PROBLEM DETAILS: What is needed is a faithful transcription of all the data below, pictures excluded.

START MATERIAL FOR THIS EXERCISE

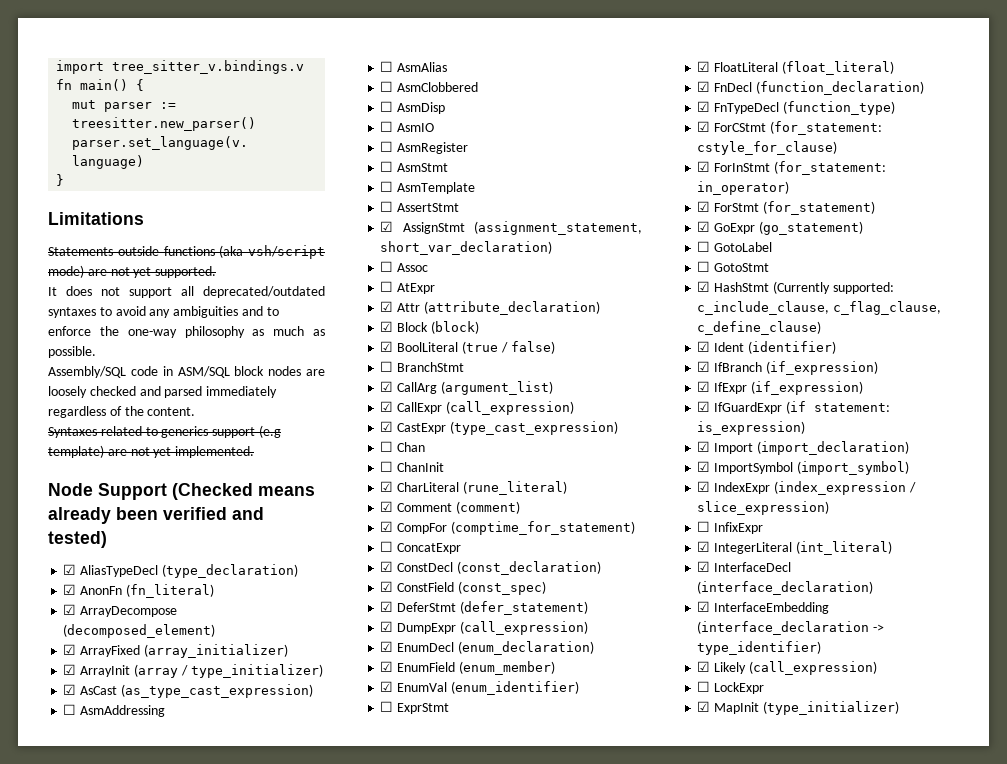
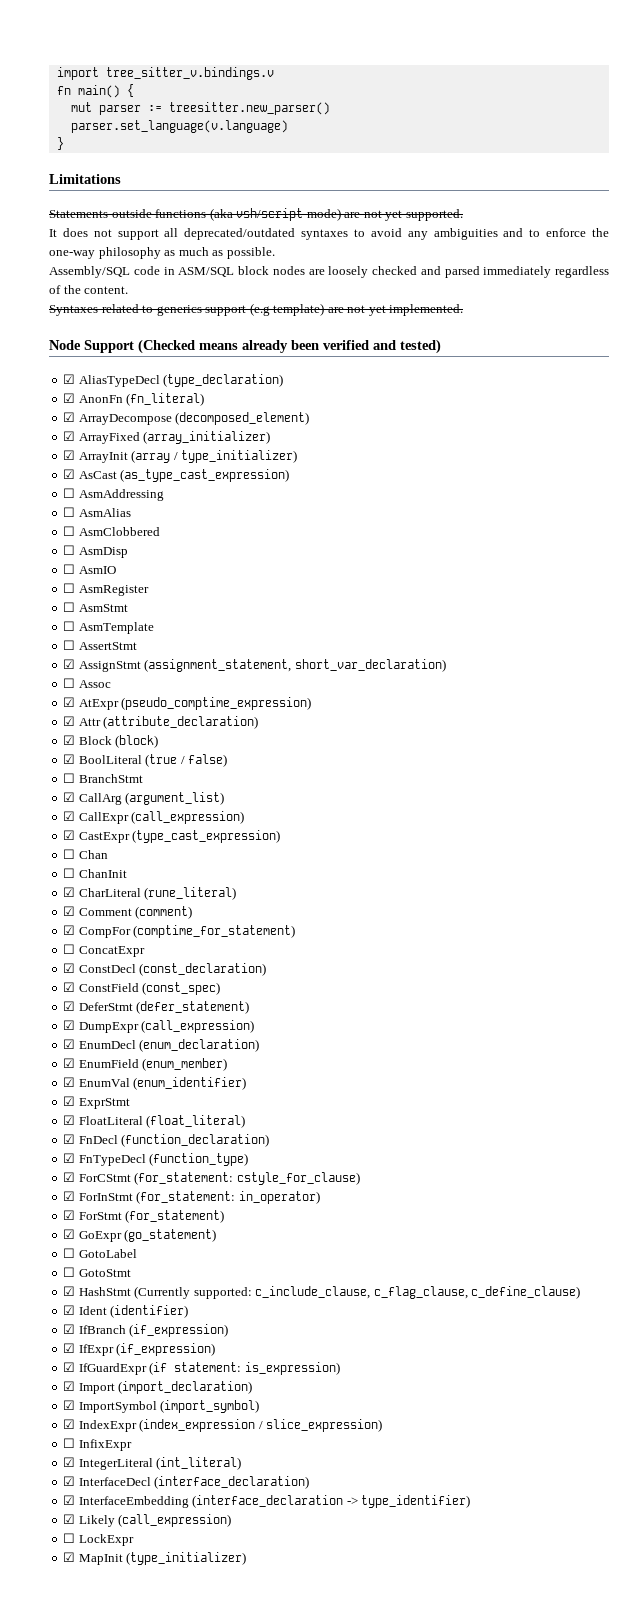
- ☐ AtExpr
+ ☑ AtExpr (pseudo_comptime_expression)
- ☐ ExprStmt
+ ☑ ExprStmt

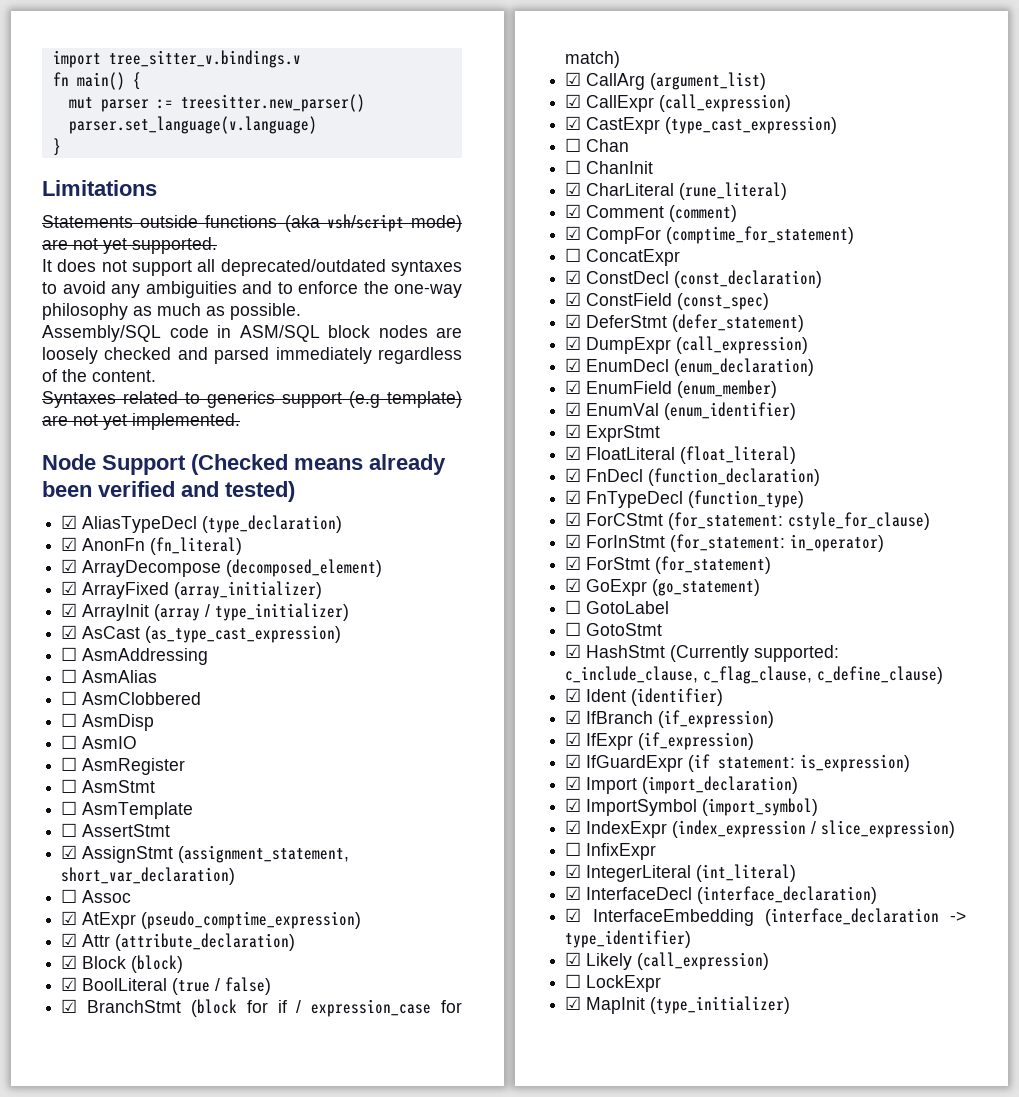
- ☐ BranchStmt
+ ☑ BranchStmt (block for if / expression_case for match)

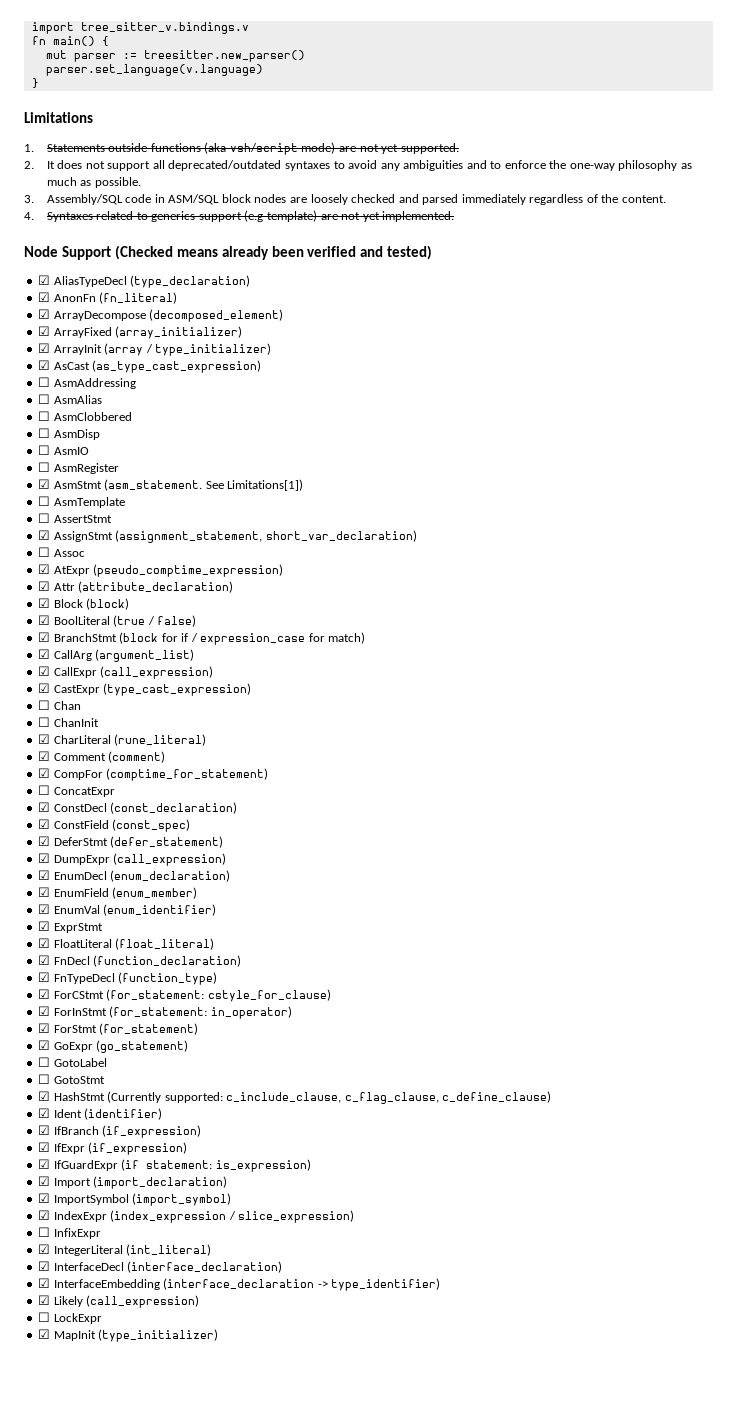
- Statements outside functions (aka vsh/script mode) are not yet supported.
+ 1. Statements outside functions (aka vsh/script mode) are not yet supported.
- It does not support all deprecated/outdated syntaxes to avoid any ambiguities and to enforce the one-way philosophy as much as possible.
+ 2. It does not support all deprecated/outdated syntaxes to avoid any ambiguities and to enforce the one-way philosophy as much as possible.
- Assembly/SQL code in ASM/SQL block nodes are loosely checked and parsed immediately regardless of the content.
+ 3. Assembly/SQL code in ASM/SQL block nodes are loosely checked and parsed immediately regardless of the content.
- Syntaxes related to generics support (e.g template) are not yet implemented.
+ 4. Syntaxes related to generics support (e.g template) are not yet implemented.
- ☐ AsmStmt
+ ☑ AsmStmt (asm_statement. See Limitations[1])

END MATERIAL FOR THIS EXERCISE

ANSWER BELOW:
- ☐ AtExpr
+ ☑ AtExpr (pseudo_comptime_expression)
- ☐ ExprStmt
+ ☑ ExprStmt

- ☐ BranchStmt
+ ☑ BranchStmt (block for if / expression_case for match)

- Statements outside functions (aka vsh/script mode) are not yet supported.
+ 1. Statements outside functions (aka vsh/script mode) are not yet supported.
- It does not support all deprecated/outdated syntaxes to avoid any ambiguities and to enforce the one-way philosophy as much as possible.
+ 2. It does not support all deprecated/outdated syntaxes to avoid any ambiguities and to enforce the one-way philosophy as much as possible.
- Assembly/SQL code in ASM/SQL block nodes are loosely checked and parsed immediately regardless of the content.
+ 3. Assembly/SQL code in ASM/SQL block nodes are loosely checked and parsed immediately regardless of the content.
- Syntaxes related to generics support (e.g template) are not yet implemented.
+ 4. Syntaxes related to generics support (e.g template) are not yet implemented.
- ☐ AsmStmt
+ ☑ AsmStmt (asm_statement. See Limitations[1])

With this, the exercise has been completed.